As one would expect, cowpeas were popular in Africa long before the nasty Europeans arrived, and they were symbolic. Often included in meals prepared for births, deaths, and homecomings, they were thought to bring good fortune and to ward off evil. Forced from their homeland, enslaved Africans brought along their customs. From stores of cowpea seeds traveling with them, it’s said they grew out plants on plantations and, over time, influenced the adoption of the beans into the white American diet.
One of the oldest traceable links to the cultural importance of the cowpea goes back to Babylonia (now Iraq) and the Jewish Talmud, where it is written:
“Now that you have said that an omen is significant, at the beginning of each year, each person should accustom himself to eat gourds, black-eyed peas, fenugreek….”
In The Jewish Connection to a New Year’s Soul Food Classic, a blog post by Joel Haber, we learn more:
“The earliest Jews to move to America, particularly in the South, were those of Sephardic descent. Having spent much time in North Africa and nearby Spain, they recognized black-eyed peas as the nutritious and tasty ingredient they are, and thus happily ate them in America as well… [W]hile we have no way of knowing with certainty, one of the most plausible reasons for the Hoppin’ John/New Years [sic] connection is that Southern African-Americans saw Sephardic Jewish-Americans eating their black-eyed peas specifically on their New Years [sic], and adopted the custom for themselves.”

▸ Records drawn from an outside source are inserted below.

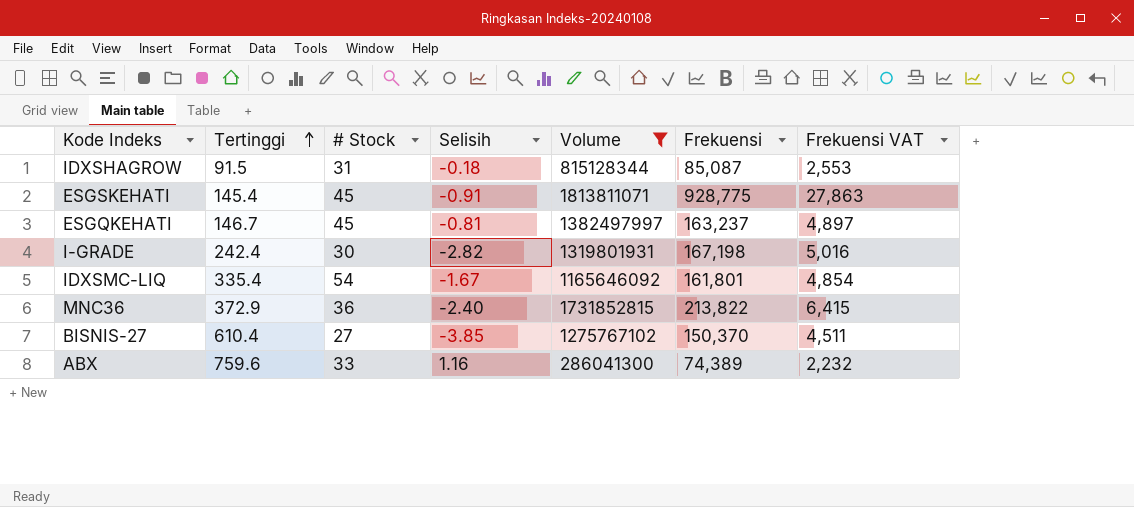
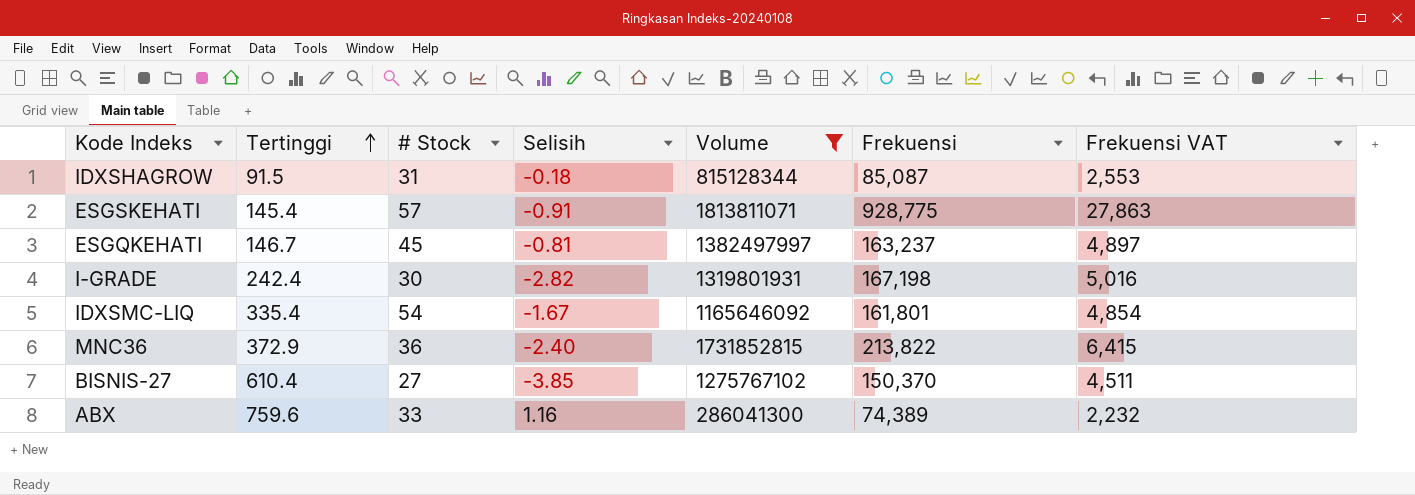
ESGSKEHATI | # Stock: 45 -> 57

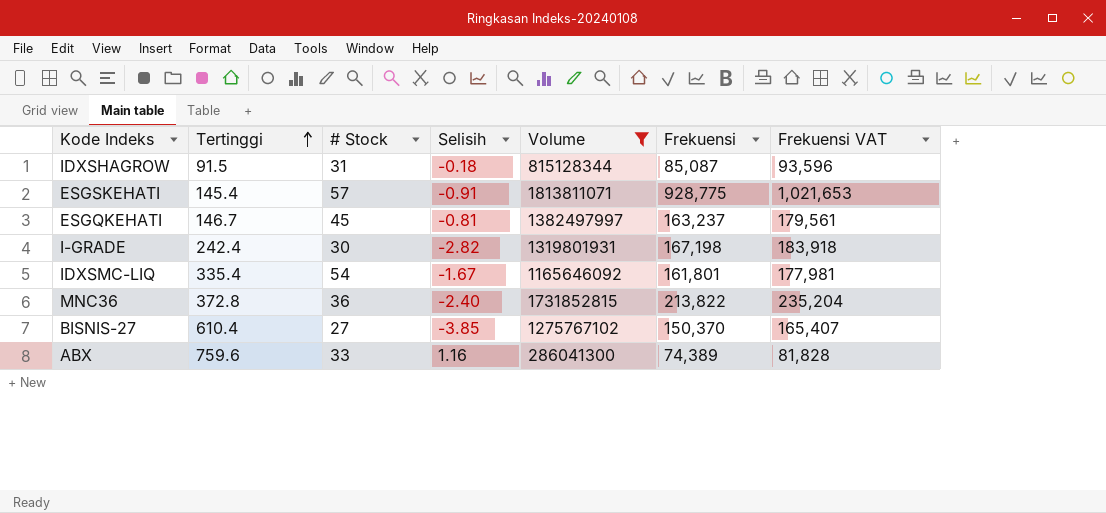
column Frekuensi VAT | formula: [Frekuensi] * 0.03 -> [Frekuensi] * 1.1
MNC36 | Tertinggi: 372.9 -> 372.8

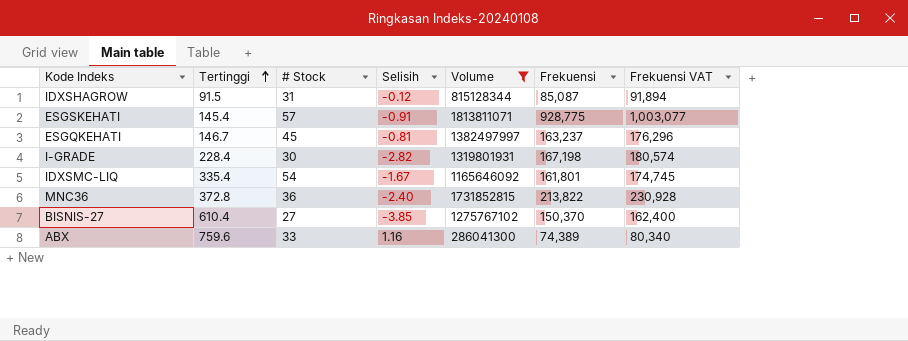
column Frekuensi VAT | formula: [Frekuensi] * 1.1 -> [Frekuensi] * 1.08
IDXSHAGROW | Selisih: -0.18 -> -0.12
I-GRADE | Tertinggi: 242.4 -> 228.4

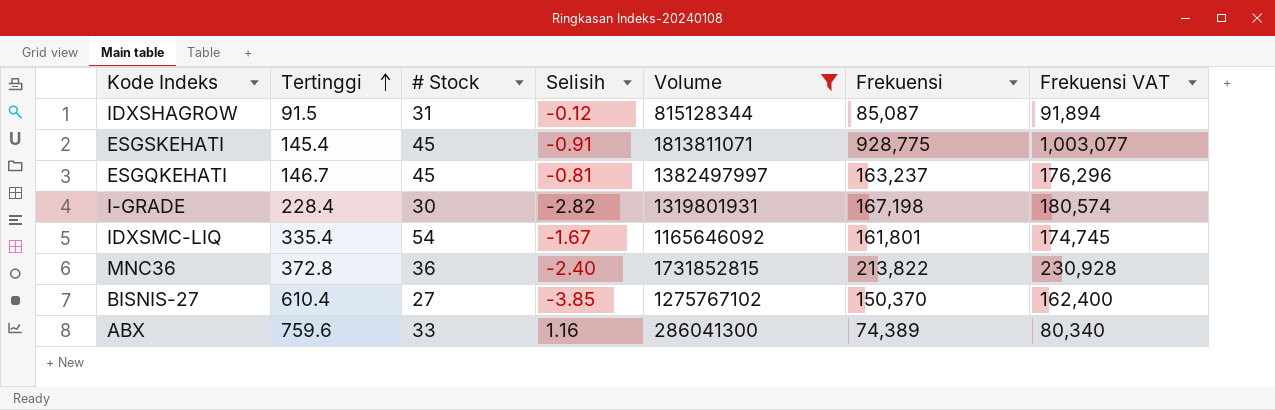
ESGSKEHATI | # Stock: 57 -> 45

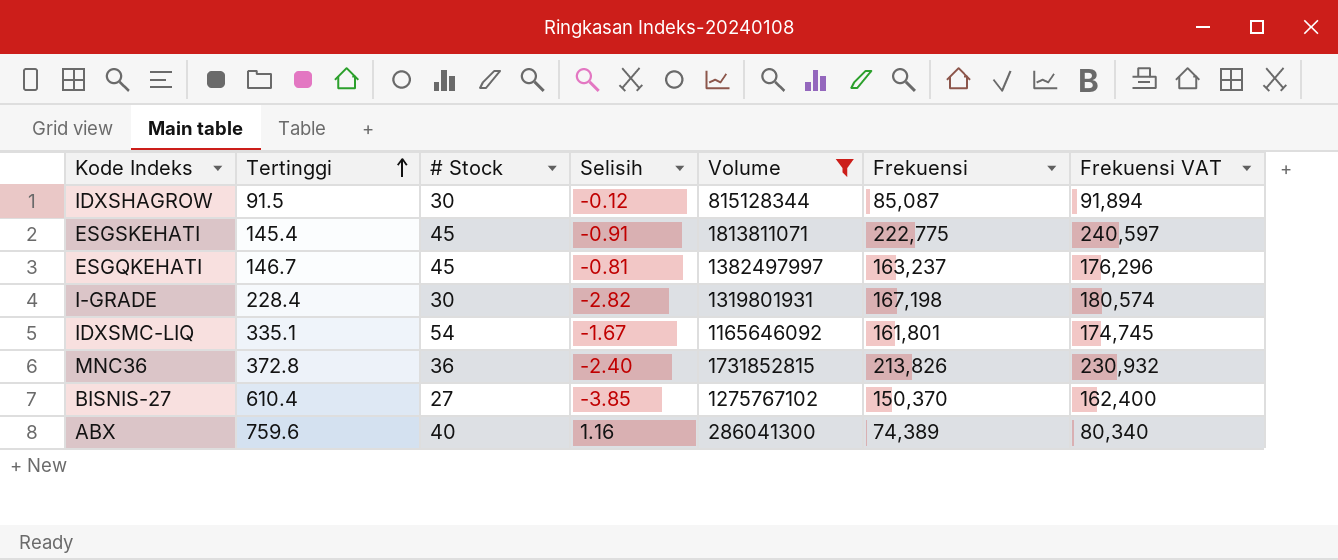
IDXSHAGROW | # Stock: 31 -> 30
ESGSKEHATI | Frekuensi: 928,775 -> 222,775
ESGSKEHATI | Frekuensi VAT: 1,003,077 -> 240,597
IDXSMC-LIQ | Tertinggi: 335.4 -> 335.1
MNC36 | Frekuensi: 213,822 -> 213,826
MNC36 | Frekuensi VAT: 230,928 -> 230,932
ABX | # Stock: 33 -> 40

Conceivable? Ridiculous? Like many stories from the past, we’ll probably never be sure. It’s human nature to want to link our experiences to people and places in history as a way of defining who we are, and who we aren’t. But cultures merge. Traditions mingle. The Hoppin’ John I’ve braided into my celebrations at the first of the year is an amalgam of my childhood, my kin and theirs, the hideous and resilient legacies of the South, and my love of good food.
The cowpea: a humble legume—a plant that tolerates intense heat and poor soils, adding nutrients to the ground in which grows, a plant whose leaves, pods, and seeds are edible—has sustained the hungry, galvanized the oppressed, and stirred hope in those of us looking for the assurance of plenitude wherever we can find it.

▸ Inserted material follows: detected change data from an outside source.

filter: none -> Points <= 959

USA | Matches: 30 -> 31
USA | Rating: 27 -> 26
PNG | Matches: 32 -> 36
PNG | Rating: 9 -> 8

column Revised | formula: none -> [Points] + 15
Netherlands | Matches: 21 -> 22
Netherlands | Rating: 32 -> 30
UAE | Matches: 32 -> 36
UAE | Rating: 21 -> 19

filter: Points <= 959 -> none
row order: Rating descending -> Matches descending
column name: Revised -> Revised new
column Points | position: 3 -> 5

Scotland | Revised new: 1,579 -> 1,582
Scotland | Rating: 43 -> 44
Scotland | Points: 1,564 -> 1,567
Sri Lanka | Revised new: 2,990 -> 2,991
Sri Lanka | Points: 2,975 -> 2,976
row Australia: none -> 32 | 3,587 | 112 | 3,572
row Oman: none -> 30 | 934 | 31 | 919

This New Year’s Day, I felt tired. As wonderful as they were, gatherings with friends throughout the holiday season required more social energy than I’d been able to regenerate. And the news. Always the news. I should know better than to turn my attention there when I’m already a little depleted. But upholding tradition matters to me.

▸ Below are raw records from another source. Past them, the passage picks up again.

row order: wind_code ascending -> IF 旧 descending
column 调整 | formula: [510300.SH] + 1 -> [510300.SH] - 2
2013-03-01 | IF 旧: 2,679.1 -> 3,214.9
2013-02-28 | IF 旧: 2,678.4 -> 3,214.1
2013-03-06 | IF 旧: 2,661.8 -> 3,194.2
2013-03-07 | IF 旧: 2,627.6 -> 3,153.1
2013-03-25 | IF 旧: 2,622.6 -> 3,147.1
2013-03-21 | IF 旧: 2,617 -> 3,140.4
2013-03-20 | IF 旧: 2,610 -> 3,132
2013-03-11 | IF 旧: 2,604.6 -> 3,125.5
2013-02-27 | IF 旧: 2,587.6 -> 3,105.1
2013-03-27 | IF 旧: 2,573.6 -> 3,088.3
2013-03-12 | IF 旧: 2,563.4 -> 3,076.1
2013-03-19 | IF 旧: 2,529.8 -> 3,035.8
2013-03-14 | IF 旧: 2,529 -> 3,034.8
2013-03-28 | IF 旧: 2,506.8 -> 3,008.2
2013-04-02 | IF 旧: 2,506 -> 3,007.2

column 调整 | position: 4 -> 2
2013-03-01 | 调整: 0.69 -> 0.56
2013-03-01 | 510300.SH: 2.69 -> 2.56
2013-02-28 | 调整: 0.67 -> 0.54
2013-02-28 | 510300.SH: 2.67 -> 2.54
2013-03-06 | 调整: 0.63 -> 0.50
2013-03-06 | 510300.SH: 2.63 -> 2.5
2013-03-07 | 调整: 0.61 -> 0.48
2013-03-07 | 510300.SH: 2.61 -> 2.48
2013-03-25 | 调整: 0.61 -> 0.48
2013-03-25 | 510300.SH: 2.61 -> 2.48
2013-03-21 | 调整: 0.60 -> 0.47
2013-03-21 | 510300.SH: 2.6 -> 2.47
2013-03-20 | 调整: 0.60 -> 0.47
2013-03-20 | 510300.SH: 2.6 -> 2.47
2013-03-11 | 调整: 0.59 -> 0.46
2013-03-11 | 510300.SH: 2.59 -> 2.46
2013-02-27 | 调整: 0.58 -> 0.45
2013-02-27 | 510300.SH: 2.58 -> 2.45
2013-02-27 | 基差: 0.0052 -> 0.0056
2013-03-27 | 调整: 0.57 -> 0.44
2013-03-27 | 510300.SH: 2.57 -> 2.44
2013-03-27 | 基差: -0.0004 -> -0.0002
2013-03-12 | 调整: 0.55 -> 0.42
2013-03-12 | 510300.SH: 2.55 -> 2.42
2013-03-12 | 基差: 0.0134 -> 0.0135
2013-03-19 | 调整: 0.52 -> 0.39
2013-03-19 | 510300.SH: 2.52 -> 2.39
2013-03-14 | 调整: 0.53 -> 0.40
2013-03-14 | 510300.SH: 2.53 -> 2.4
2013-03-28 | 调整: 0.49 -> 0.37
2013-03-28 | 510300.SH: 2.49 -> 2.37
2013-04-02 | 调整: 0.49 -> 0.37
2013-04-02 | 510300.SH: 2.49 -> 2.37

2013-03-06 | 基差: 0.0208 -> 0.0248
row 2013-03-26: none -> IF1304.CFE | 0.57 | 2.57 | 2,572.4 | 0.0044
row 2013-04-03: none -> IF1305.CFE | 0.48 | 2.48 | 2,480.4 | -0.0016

I unearthed a quart of black-eyed peas from the freezer. The date on the label read January 7, 2023. I had every certainty that the savory cooking liquid I’d frozen with them a year ago would have preserved them perfectly, and anyway, it was just me and the mister. No need to fuss over good impressions. He loves me and my cooking.
I tossed a glob of bacon grease into my 12” cast iron skillet and turned the heat to high, adding in a chopped onion, a couple cloves of garlic, and a minced jalapeño. I cut up the last of my garden tomatoes, the ones I’d picked just before the first real freeze came through. When was that? I can’t recall now. Seems like an age, but they were still surprisingly tasty. I sprinkled in some seasonings—rosemary, thyme, a dash of cumin, salt—and pushed it all around with wooden spoon for a few minutes before pouring in the black-eyed peas with their liquid. The smell, while it simmered, boosted my spirits. Minutes before serving, I added some cooked rice and a splash of hot sauce.
It wasn’t the best Hoppin’ John I’ve ever made, but it was warm, and filling, and reminded me of home.
~Elizabeth
That's awesome! There's such a diversity of legumes available. I aspire to use them more often but having not grown up with them I'm usually uncertain how best to use them. Thank you for sharing!
Yes to Hoppin' John on New Year's and for me always served with corn bread drenched in butter and honey!
Your recounting of the many names of beans made me chuckle and reminded me of the nicknames of the older water men of The Eastern Shore!